RU2658933C2 - Earthquake resistant building - Google Patents

Abstract

FIELD: construction.

SUBSTANCE: invention relates to construction, namely to repair, recovery or erection of aseismic buildings and structures. In the earthquake-proof building, which contains the vibration-insulated foundation, horizontal and vertical bearing structures with vibration insulation system, internal partitions, building roof, as well as door and window openings with reinforcement, base load-bearing floor slabs are equipped in the places of their fixation to the bearing walls of the building with a system of spatial vibration isolation consisting of horizontally located vibration isolators that receive vertical static and dynamic loads, as well as vertical vibration isolators, receiving horizontal static and dynamic loads, wherein floor in rooms is made on elastic base and comprises mounting plate, made of reinforced vibration damping concrete material, that is installed on the base plate of the inter-floor overlapping with the cavities through the layers of the vibration damping material and the waterproofing material with the clearance relative to the bearing walls of the production premise, wherein the cavities of the base plate are filled with a vibration damping material, for example a foamed polymer, and each of the vibration isolators is made in the form of a symmetrical washer mesh vibration isolator containing a base that is located in the middle part of the vibration isolator and is made in the form of a plate with fixing holes, and mesh elastic elements, upper with upper pressure washer and lower with lower pressure washer, rigidly connected to the base by means of support rings, respectively, in the upper mesh elastic element, in the center, the dry friction damper is axially symmetric in the form of an upper pressure washer rigidly connected to a centrally located ring enclosed by a coaxially located ring that is rigidly connected to the base, and also in the lower net elastic element, in the center, the dry friction damper is asymmetrically disposed in the form of a lower pressure washer rigidly connected to a centrally located ring enclosed by a coaxially arranged ring rigidly connected to the base.

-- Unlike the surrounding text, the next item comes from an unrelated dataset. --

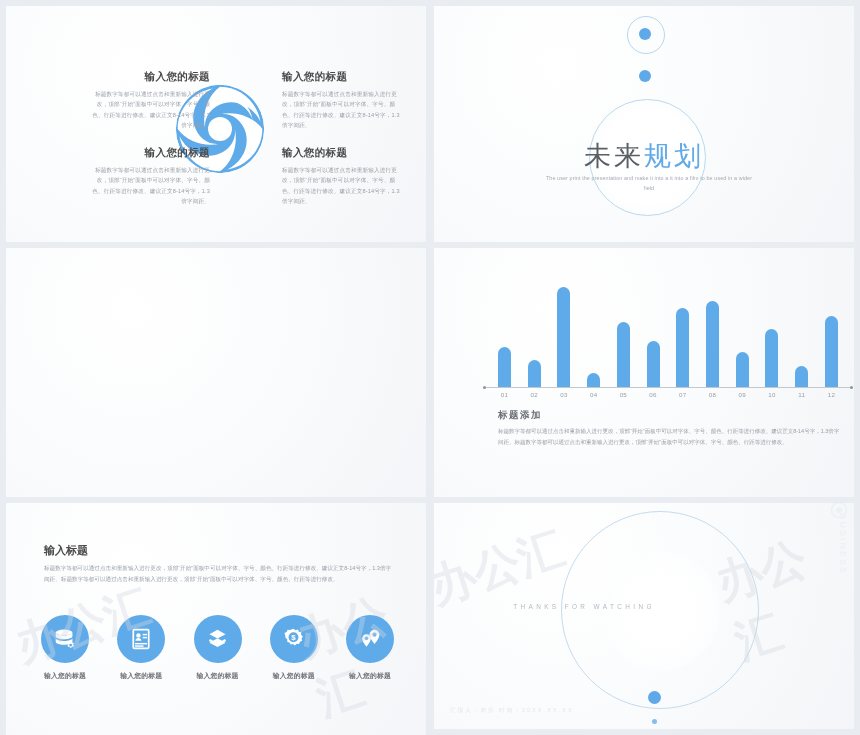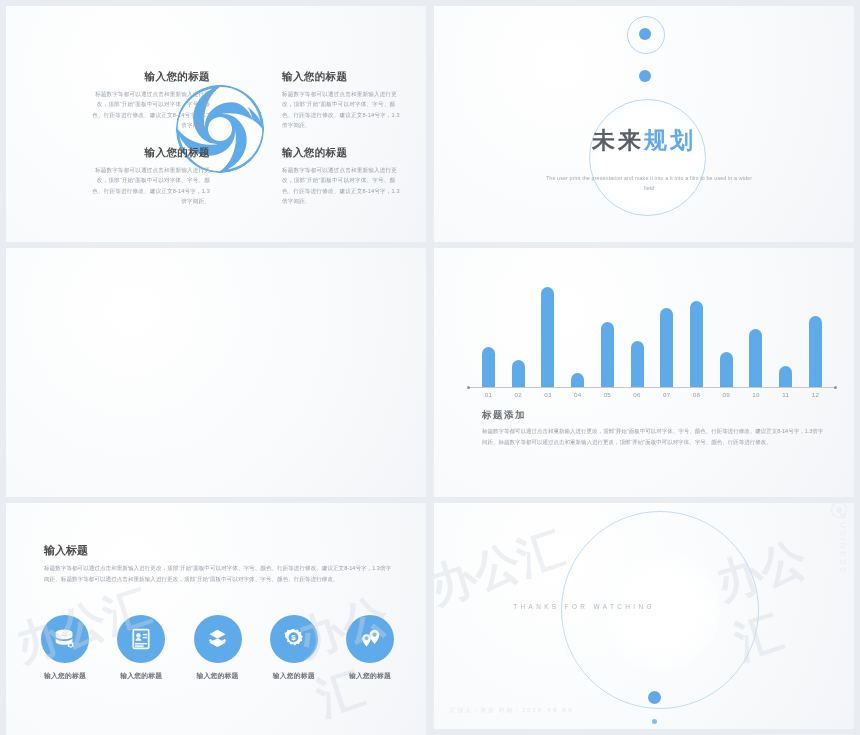"未来规划" .s2-title { font-size: 23px -> 27px; font-weight: bold -> normal; top: 119px -> 132px }
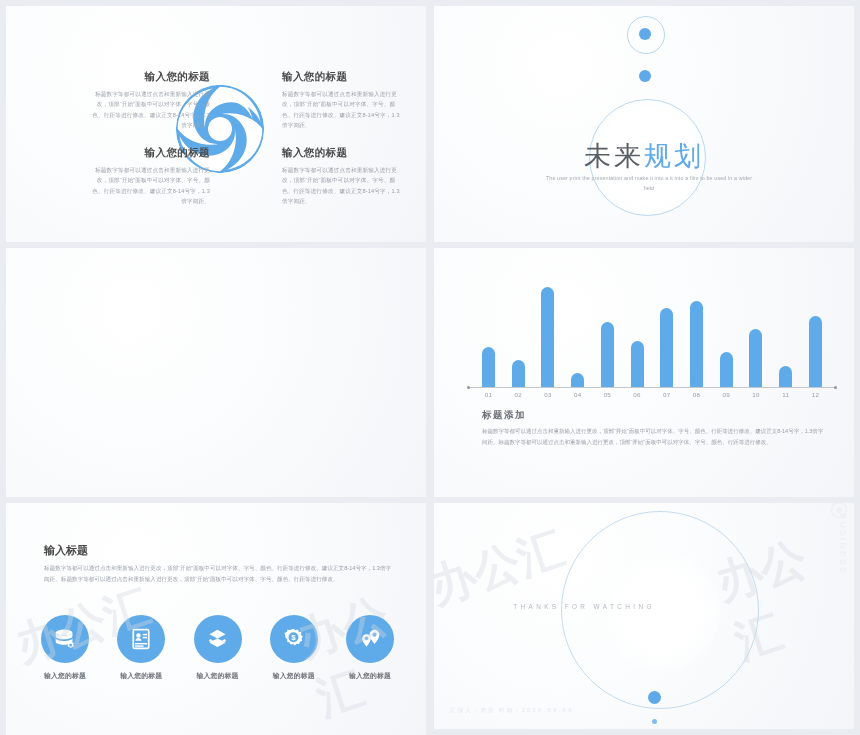"标题添加" .s4 { margin-left: none -> 16px }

EFFECT: reinforcement of buildings or structures, reducing their vulnerability under action of wind loads and earthquakes, improvement of seismic safety, durability and residual life.

1 cl, 9 dwg

Description

The invention relates to the field of construction, namely to the reconstruction, restoration or construction of earthquake-resistant buildings and structures.

The objective of the invention is to strengthen existing buildings and structures, or the construction of reinforced buildings and structures with increased resistance to wind loads and earthquakes due to the placement of multilayer vibration-isolating supports that perceive vertical loads during use and actively perceive horizontal loads during seismic activity without irreversible and critical damage or with minimal deformation, which increases the seismic reliability and safety of the building structures.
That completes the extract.